[To do] Below are the records; copy every line in them that holds the string "Leena".

[Task material]
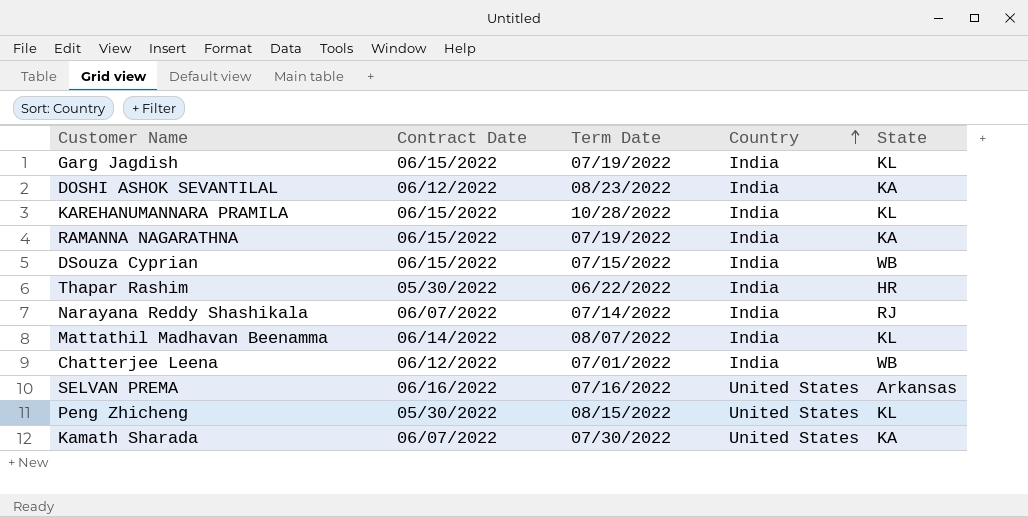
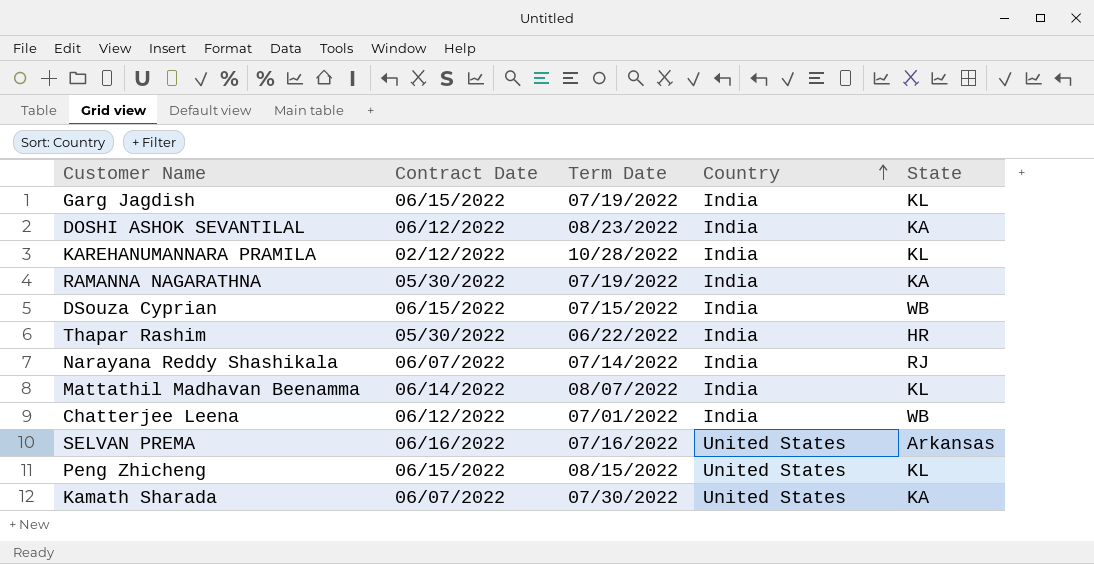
KAREHANUMANNARA PRAMILA | Contract Date: 06/15/2022 -> 02/12/2022
RAMANNA NAGARATHNA | Contract Date: 06/15/2022 -> 05/30/2022
Peng Zhicheng | Contract Date: 05/30/2022 -> 06/15/2022

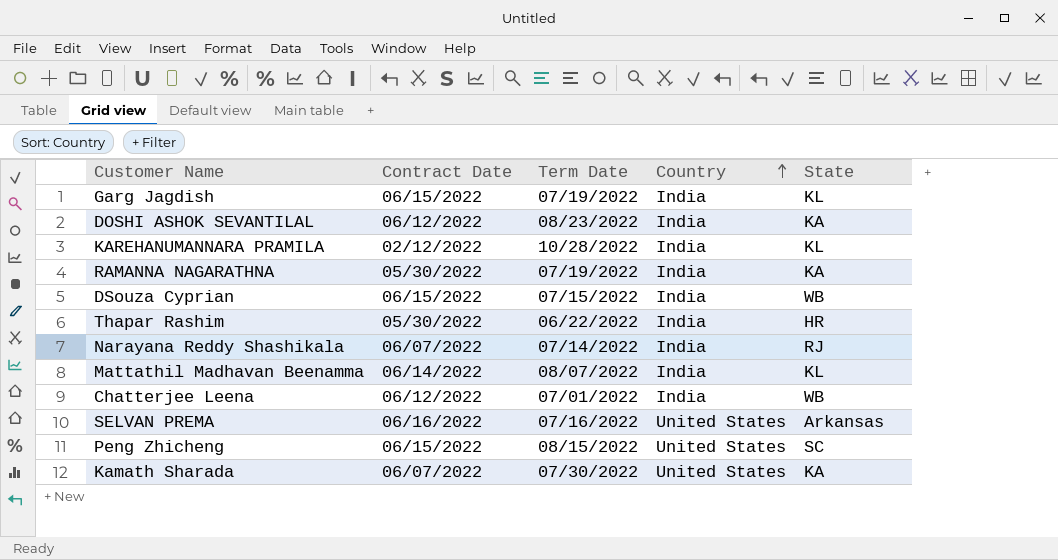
Peng Zhicheng | State: KL -> SC

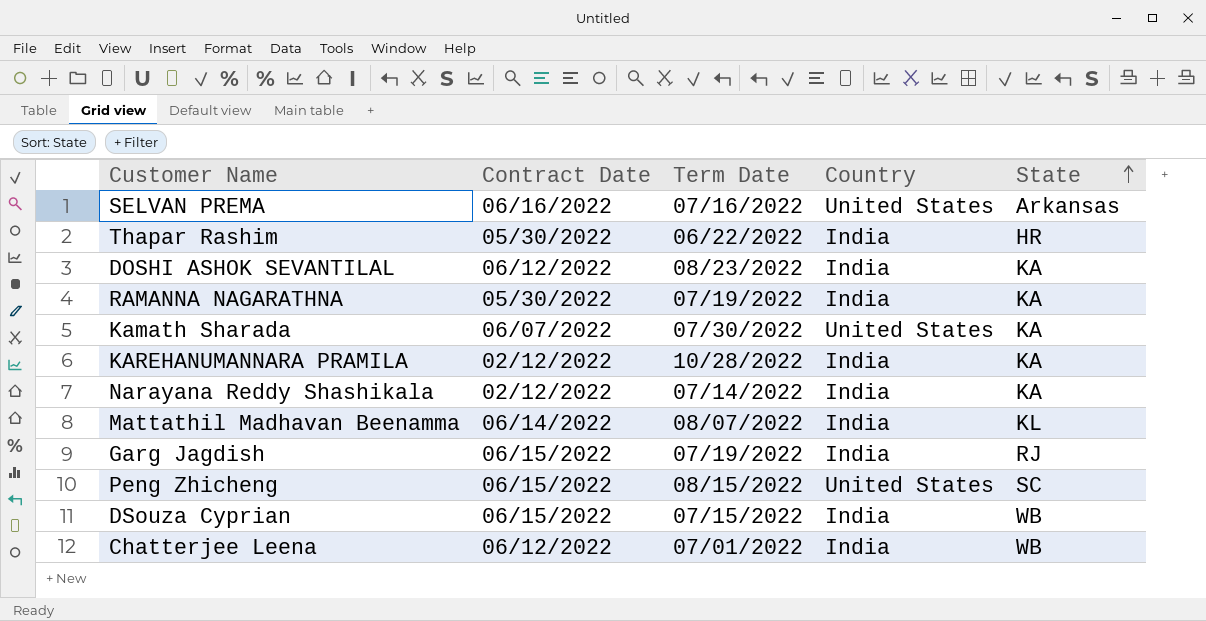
row order: Country ascending -> State ascending
KAREHANUMANNARA PRAMILA | State: KL -> KA
Narayana Reddy Shashikala | Contract Date: 06/07/2022 -> 02/12/2022
Narayana Reddy Shashikala | State: RJ -> KA
Garg Jagdish | State: KL -> RJ

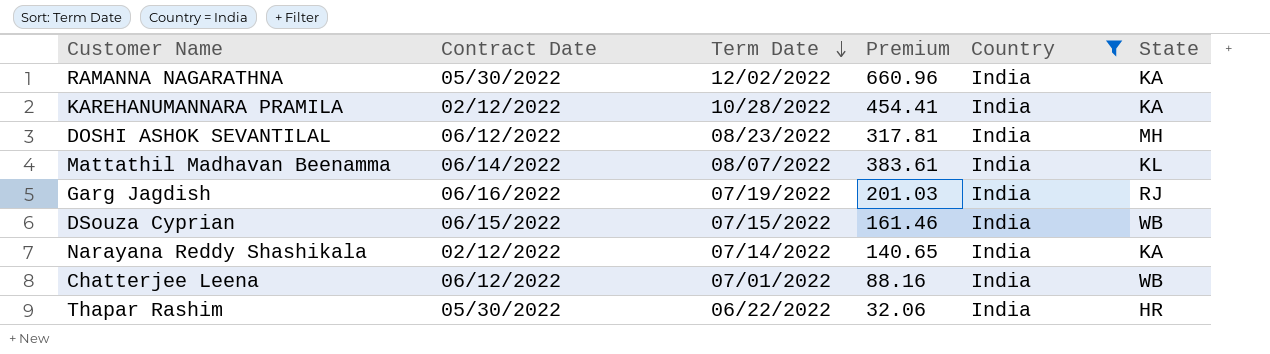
filter: none -> Country = India
row order: State ascending -> Term Date descending
column Premium | position: none -> 4
RAMANNA NAGARATHNA | Term Date: 07/19/2022 -> 12/02/2022
DOSHI ASHOK SEVANTILAL | State: KA -> MH
Garg Jagdish | Contract Date: 06/15/2022 -> 06/16/2022

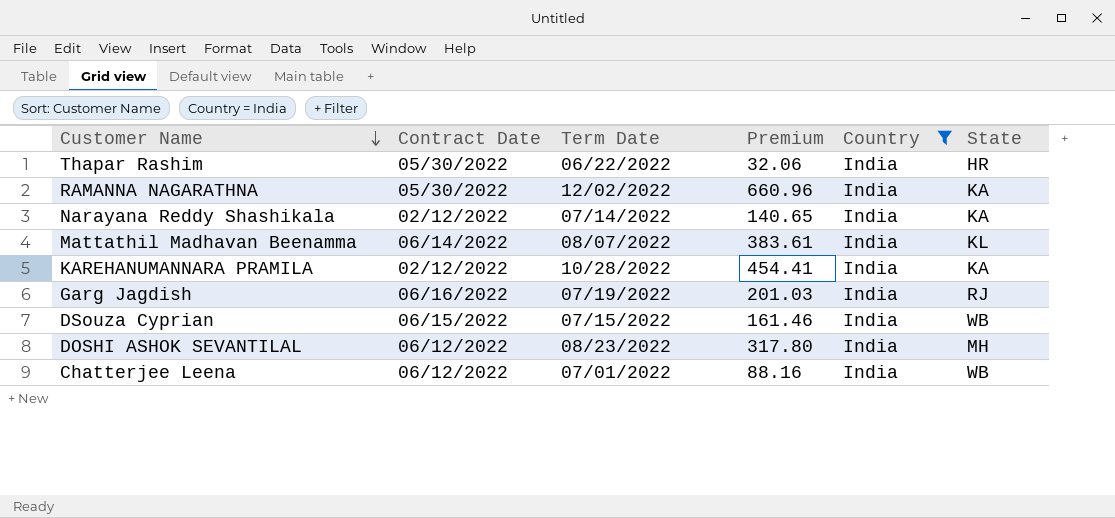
row order: Term Date descending -> Customer Name descending
DOSHI ASHOK SEVANTILAL | Premium: 317.81 -> 317.80

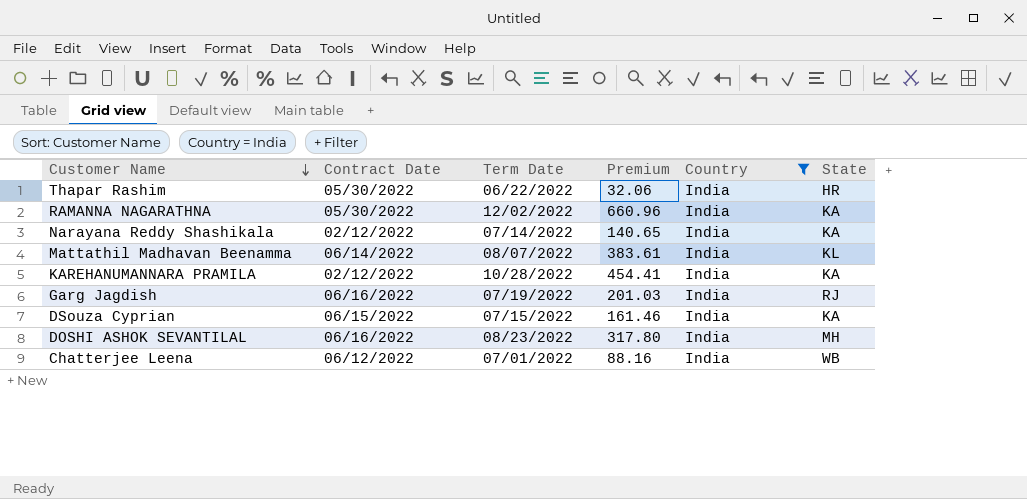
DSouza Cyprian | State: WB -> KA
DOSHI ASHOK SEVANTILAL | Contract Date: 06/12/2022 -> 06/16/2022

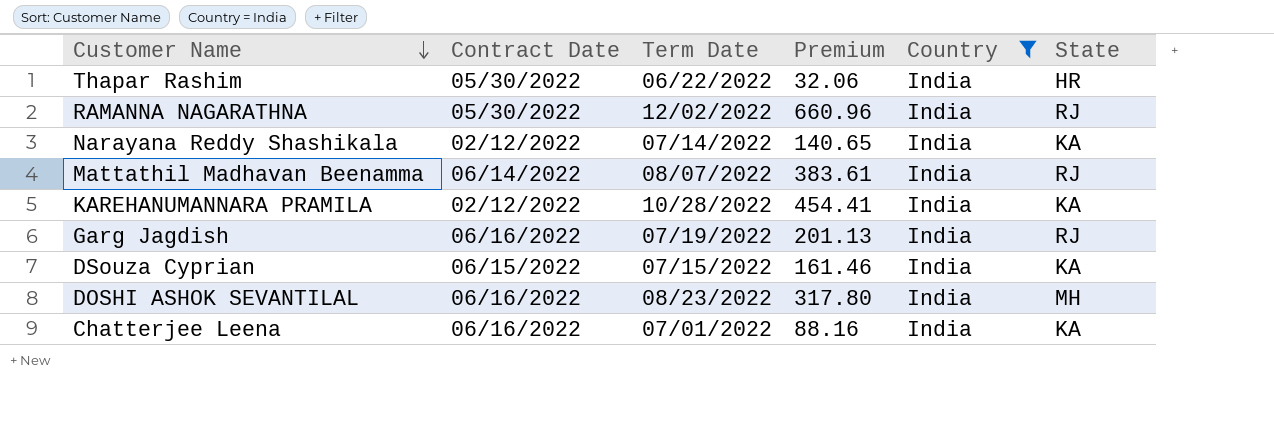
RAMANNA NAGARATHNA | State: KA -> RJ
Mattathil Madhavan Beenamma | State: KL -> RJ
Garg Jagdish | Premium: 201.03 -> 201.13
Chatterjee Leena | Contract Date: 06/12/2022 -> 06/16/2022
Chatterjee Leena | State: WB -> KA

[Answer for the task]
Chatterjee Leena | Contract Date: 06/12/2022 -> 06/16/2022
Chatterjee Leena | State: WB -> KA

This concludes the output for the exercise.